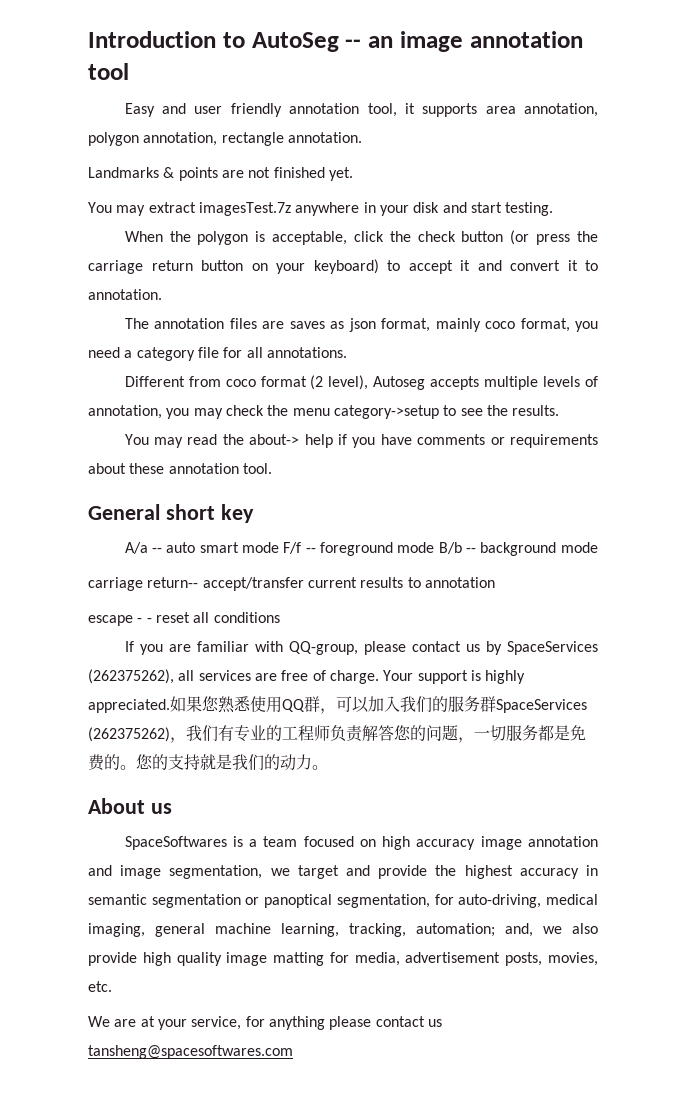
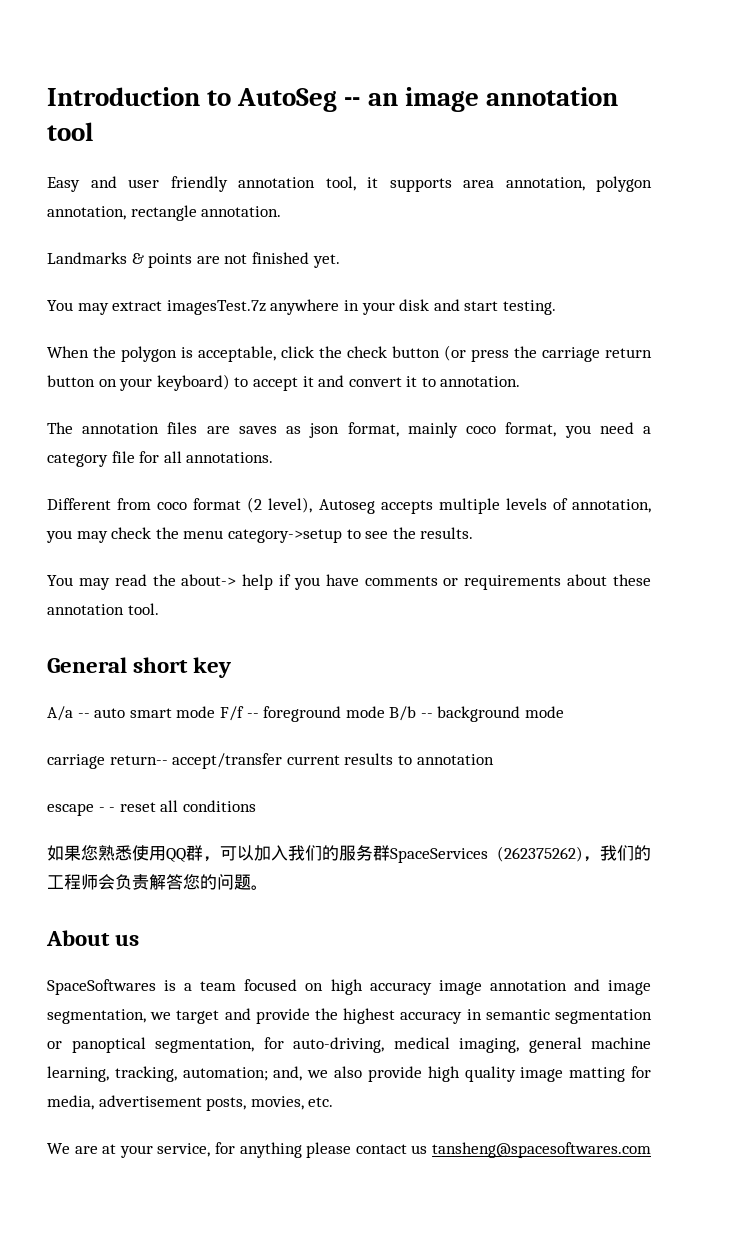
[124,641,598,655] [88,669,526,684] [88,699,170,713] If you are familiar with QQ-group, please contact us by SpaceServices (262375262), all services are free of charge. Your support is highly appreciated. -> (256, 806) none
[218,725,266,742] 有专业 -> (634, 853) none
(330, 733) none -> [98,874,115,890] 会
[458,725,586,743] [88,754,312,771] ，一切服务都是免费的。您的支持就是我们的动力 -> (251, 882) none

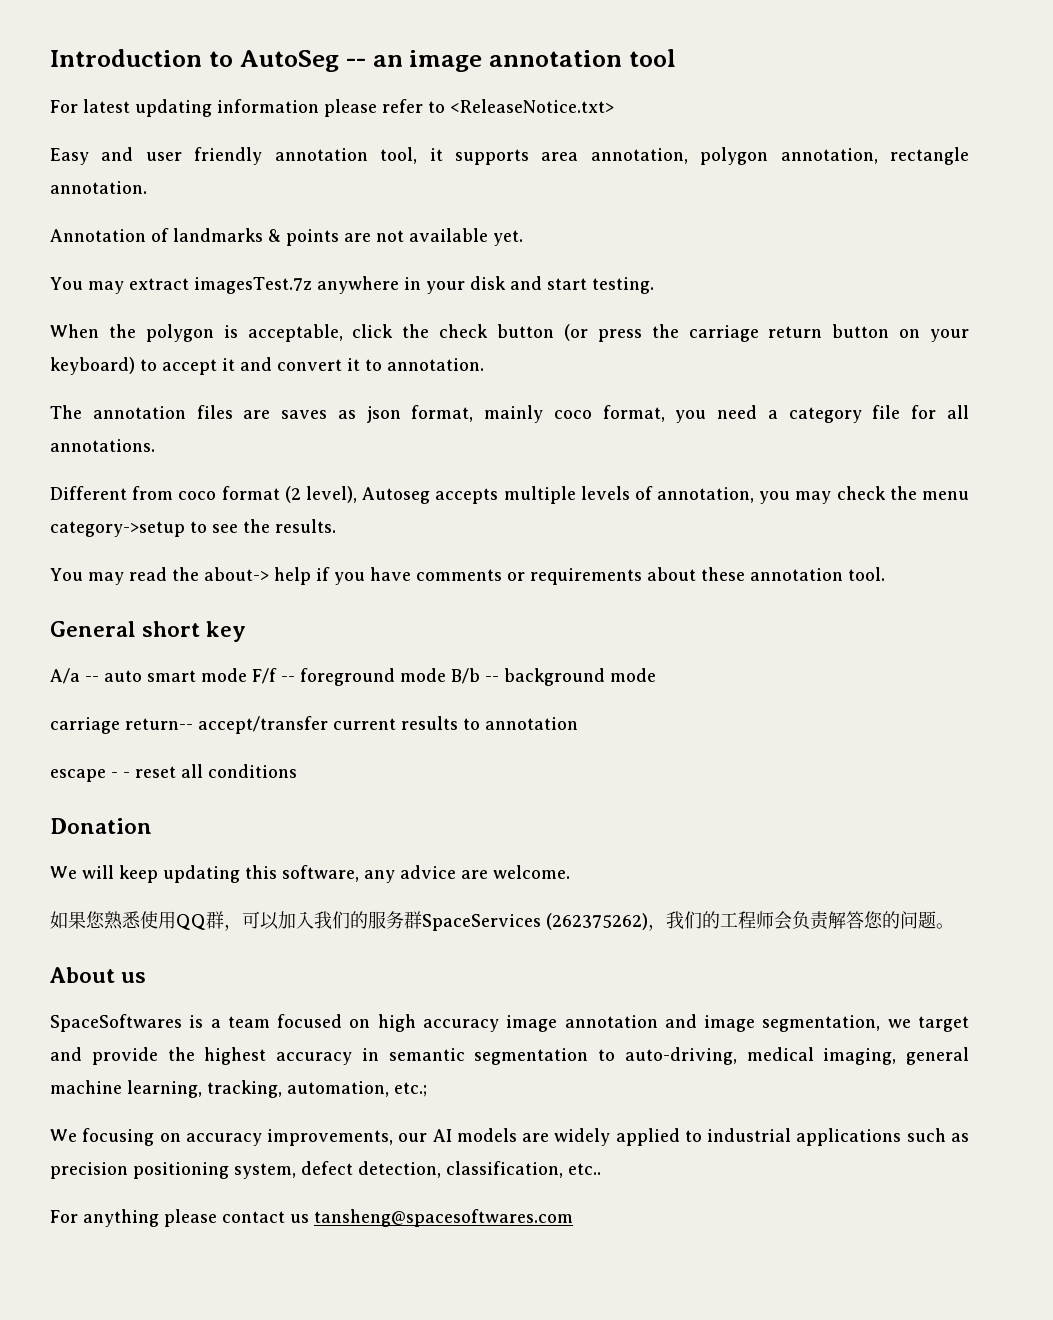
(93, 131) none -> [50,99,614,117] // For latest updating information please refer to <ReleaseNotice.txt>
[47,252,127,264] Landmarks -> [50,228,263,242] Annotation of landmarks
[251,252,309,264] finished -> [409,228,488,242] available
(256, 806) none -> [50,818,152,834] [50,865,570,883] // Donation // We will keep updating this software, any advice are welcome.
[47,1037,284,1053] or panoptical segmentation, for -> [598,1049,615,1061] to
[182,1066,651,1082] [47,1095,334,1111] [47,1142,235,1158] automation; and, we also provide high quality image matting for media, advertisement posts, movies, etc. // We are at your service, for -> [287,1081,427,1097] [50,1128,969,1146] [50,1161,601,1179] [50,1210,78,1223] automation, etc.; // We focusing on accuracy improvements, our AI models are widely applied to industrial applications such as precision positioning system, defect detection, classification, etc.. // For

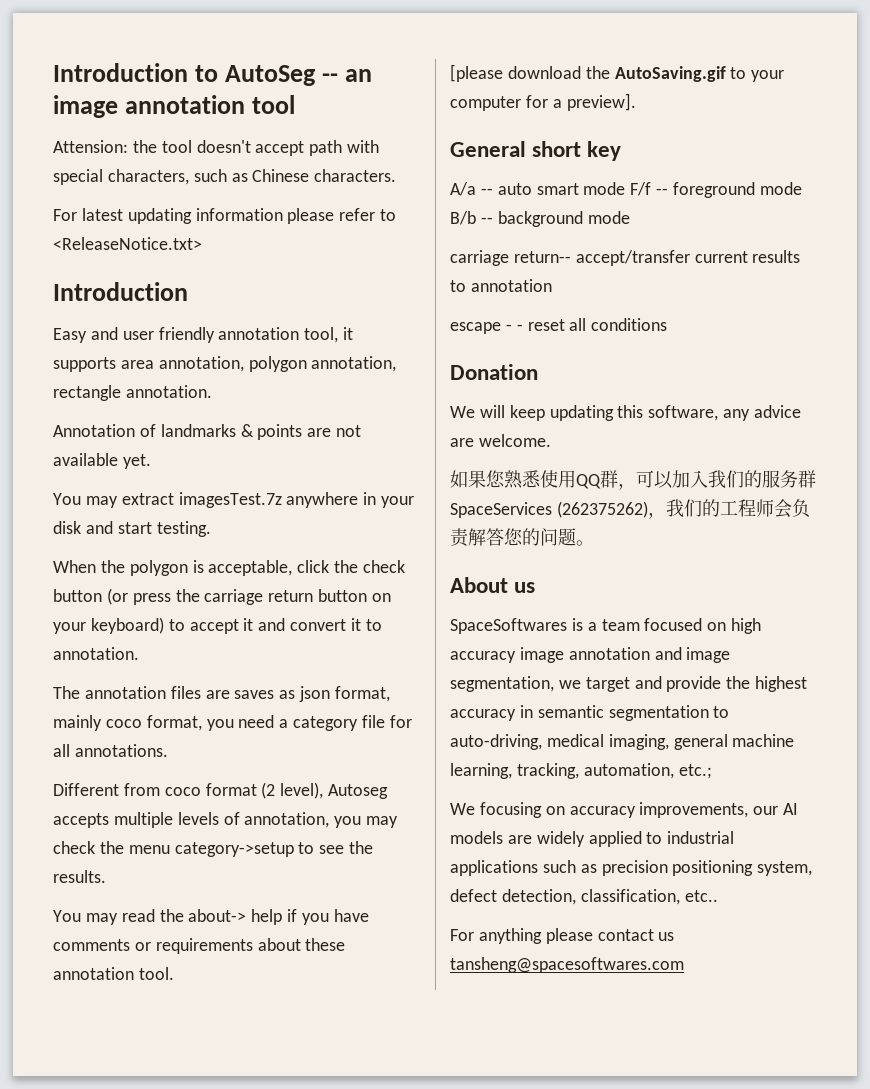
(677, 58) none -> [53,140,380,156] [53,169,397,185] // Attension: the tool doesn't accept path with special characters, such as Chinese characters.
(614, 106) none -> [53,282,188,301] // Introduction
(885, 574) none -> [450,64,785,82] [450,93,636,111] // [please download the AutoSaving.gif to your computer for a preview].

Exercise aim: Each entry above should be copied word for word, with the images omitted.

Completed task:
[124,641,598,655] [88,669,526,684] [88,699,170,713] If you are familiar with QQ-group, please contact us by SpaceServices (262375262), all services are free of charge. Your support is highly appreciated. -> (256, 806) none
[218,725,266,742] 有专业 -> (634, 853) none
(330, 733) none -> [98,874,115,890] 会
[458,725,586,743] [88,754,312,771] ，一切服务都是免费的。您的支持就是我们的动力 -> (251, 882) none

(93, 131) none -> [50,99,614,117] // For latest updating information please refer to <ReleaseNotice.txt>
[47,252,127,264] Landmarks -> [50,228,263,242] Annotation of landmarks
[251,252,309,264] finished -> [409,228,488,242] available
(256, 806) none -> [50,818,152,834] [50,865,570,883] // Donation // We will keep updating this software, any advice are welcome.
[47,1037,284,1053] or panoptical segmentation, for -> [598,1049,615,1061] to
[182,1066,651,1082] [47,1095,334,1111] [47,1142,235,1158] automation; and, we also provide high quality image matting for media, advertisement posts, movies, etc. // We are at your service, for -> [287,1081,427,1097] [50,1128,969,1146] [50,1161,601,1179] [50,1210,78,1223] automation, etc.; // We focusing on accuracy improvements, our AI models are widely applied to industrial applications such as precision positioning system, defect detection, classification, etc.. // For

(677, 58) none -> [53,140,380,156] [53,169,397,185] // Attension: the tool doesn't accept path with special characters, such as Chinese characters.
(614, 106) none -> [53,282,188,301] // Introduction
(885, 574) none -> [450,64,785,82] [450,93,636,111] // [please download the AutoSaving.gif to your computer for a preview].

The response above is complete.